Keep every line of the data below that has the string "Bhutan" and present those lines.

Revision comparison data
────────────────

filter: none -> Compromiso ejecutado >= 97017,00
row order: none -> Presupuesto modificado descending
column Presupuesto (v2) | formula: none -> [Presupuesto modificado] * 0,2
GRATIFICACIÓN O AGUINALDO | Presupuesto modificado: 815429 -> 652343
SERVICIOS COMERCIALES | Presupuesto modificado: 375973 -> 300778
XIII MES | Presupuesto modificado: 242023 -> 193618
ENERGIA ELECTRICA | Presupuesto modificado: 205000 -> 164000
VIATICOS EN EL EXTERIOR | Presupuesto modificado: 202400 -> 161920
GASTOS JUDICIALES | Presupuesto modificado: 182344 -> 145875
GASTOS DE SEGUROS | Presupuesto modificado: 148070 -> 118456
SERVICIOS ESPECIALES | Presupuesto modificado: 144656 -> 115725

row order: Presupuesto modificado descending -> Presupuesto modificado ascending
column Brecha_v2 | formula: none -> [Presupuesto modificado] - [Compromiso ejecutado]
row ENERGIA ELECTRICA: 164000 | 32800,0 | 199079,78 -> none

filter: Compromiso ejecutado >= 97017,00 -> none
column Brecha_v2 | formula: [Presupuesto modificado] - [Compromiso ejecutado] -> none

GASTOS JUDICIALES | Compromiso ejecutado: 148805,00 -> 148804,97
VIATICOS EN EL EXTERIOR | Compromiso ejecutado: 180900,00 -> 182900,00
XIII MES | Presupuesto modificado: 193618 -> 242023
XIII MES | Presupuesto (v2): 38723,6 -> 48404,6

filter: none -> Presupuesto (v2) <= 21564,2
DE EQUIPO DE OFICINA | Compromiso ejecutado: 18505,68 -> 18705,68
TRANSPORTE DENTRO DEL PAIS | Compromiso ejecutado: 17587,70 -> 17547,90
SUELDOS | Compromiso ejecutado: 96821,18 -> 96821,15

────────────────

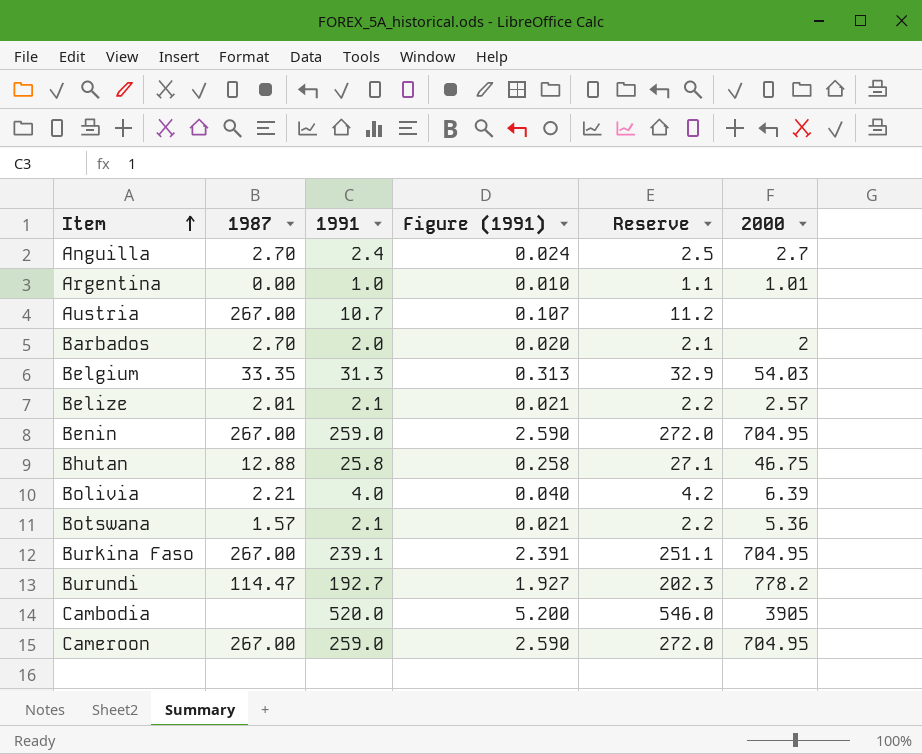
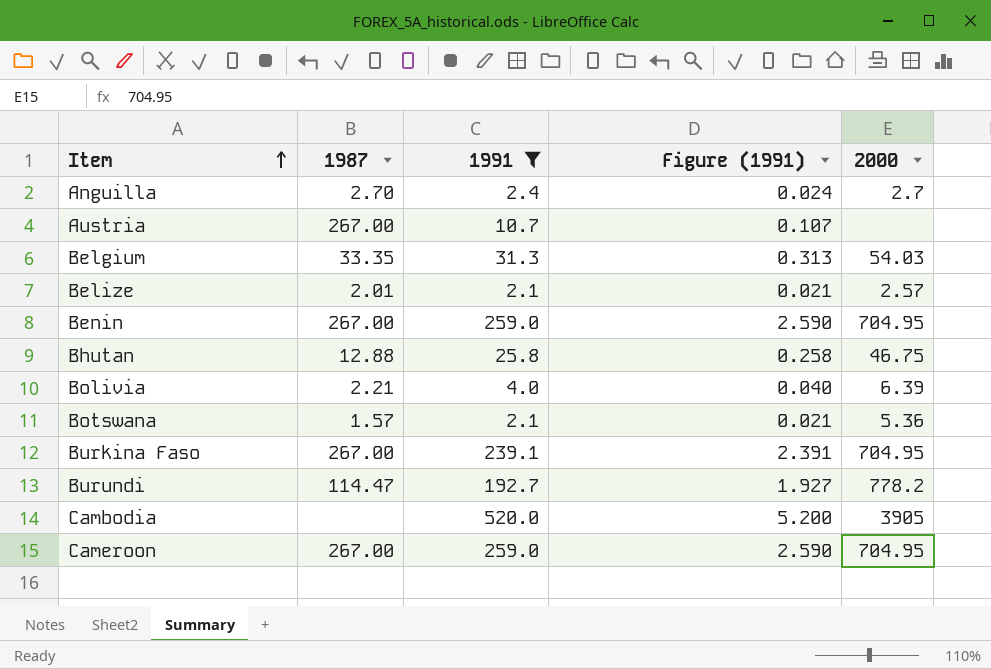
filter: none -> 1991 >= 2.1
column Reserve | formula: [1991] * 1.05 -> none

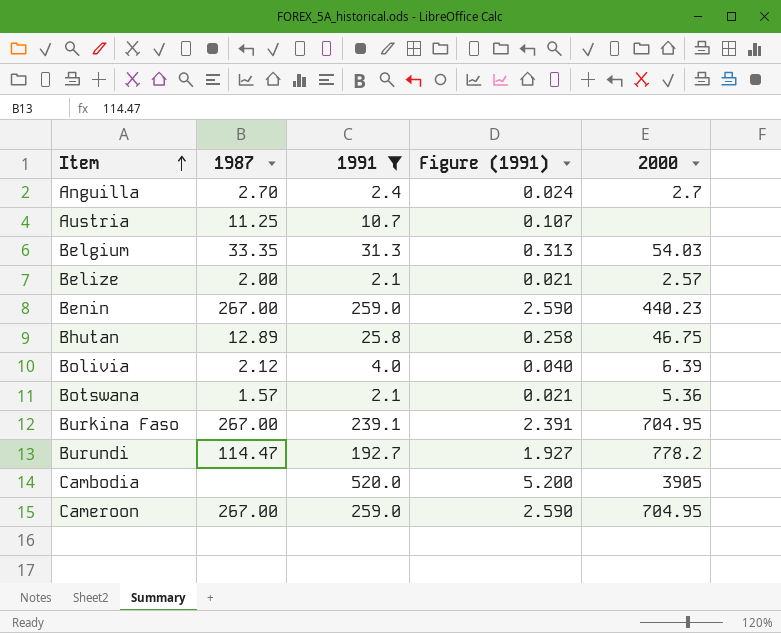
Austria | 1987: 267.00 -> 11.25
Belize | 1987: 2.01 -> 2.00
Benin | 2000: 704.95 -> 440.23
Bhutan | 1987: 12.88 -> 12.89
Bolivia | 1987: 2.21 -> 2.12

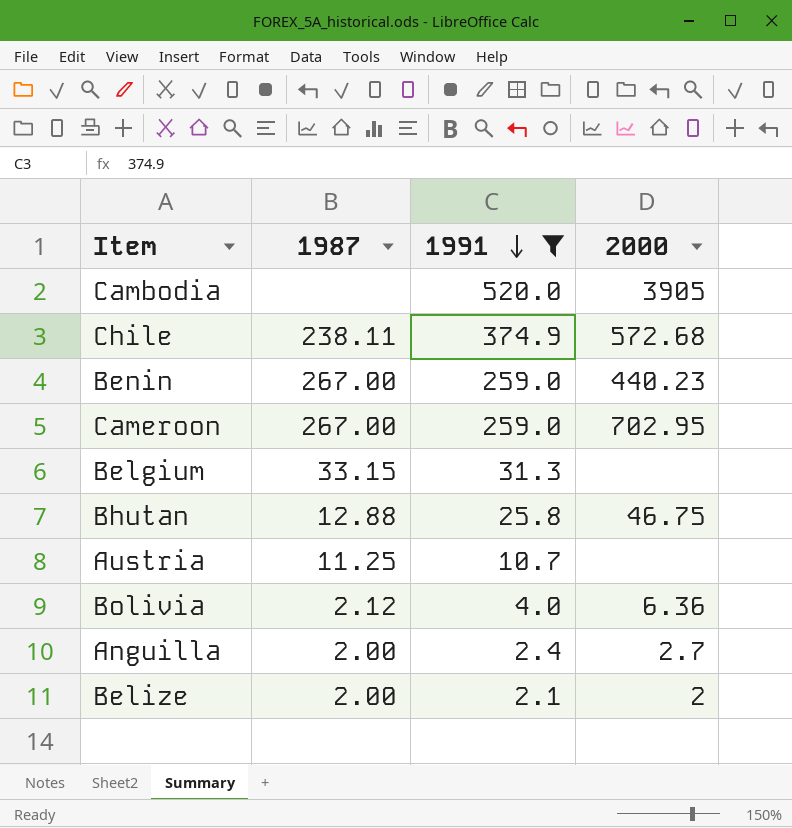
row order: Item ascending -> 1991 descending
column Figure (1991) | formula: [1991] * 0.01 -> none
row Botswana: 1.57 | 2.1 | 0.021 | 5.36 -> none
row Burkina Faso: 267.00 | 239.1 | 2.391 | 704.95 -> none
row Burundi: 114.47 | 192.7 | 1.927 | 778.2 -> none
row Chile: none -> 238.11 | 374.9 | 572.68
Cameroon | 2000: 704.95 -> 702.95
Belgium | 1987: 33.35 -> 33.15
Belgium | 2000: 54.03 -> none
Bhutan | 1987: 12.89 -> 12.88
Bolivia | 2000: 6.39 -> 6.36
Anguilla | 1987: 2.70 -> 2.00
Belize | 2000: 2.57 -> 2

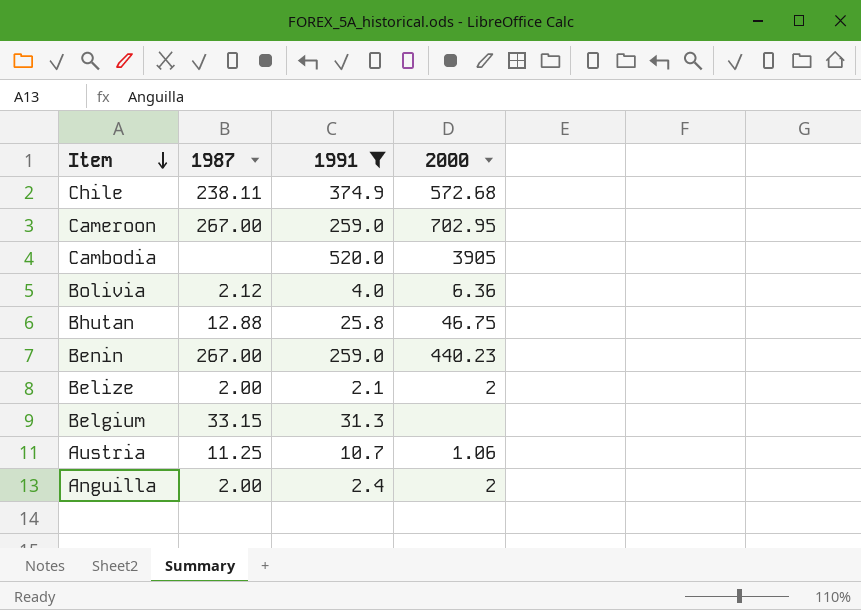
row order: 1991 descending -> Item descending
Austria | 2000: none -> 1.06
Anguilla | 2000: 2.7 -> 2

────────────────

◆ Response to the task ◆
Bhutan | 1987: 12.88 -> 12.89
Bhutan | 1987: 12.89 -> 12.88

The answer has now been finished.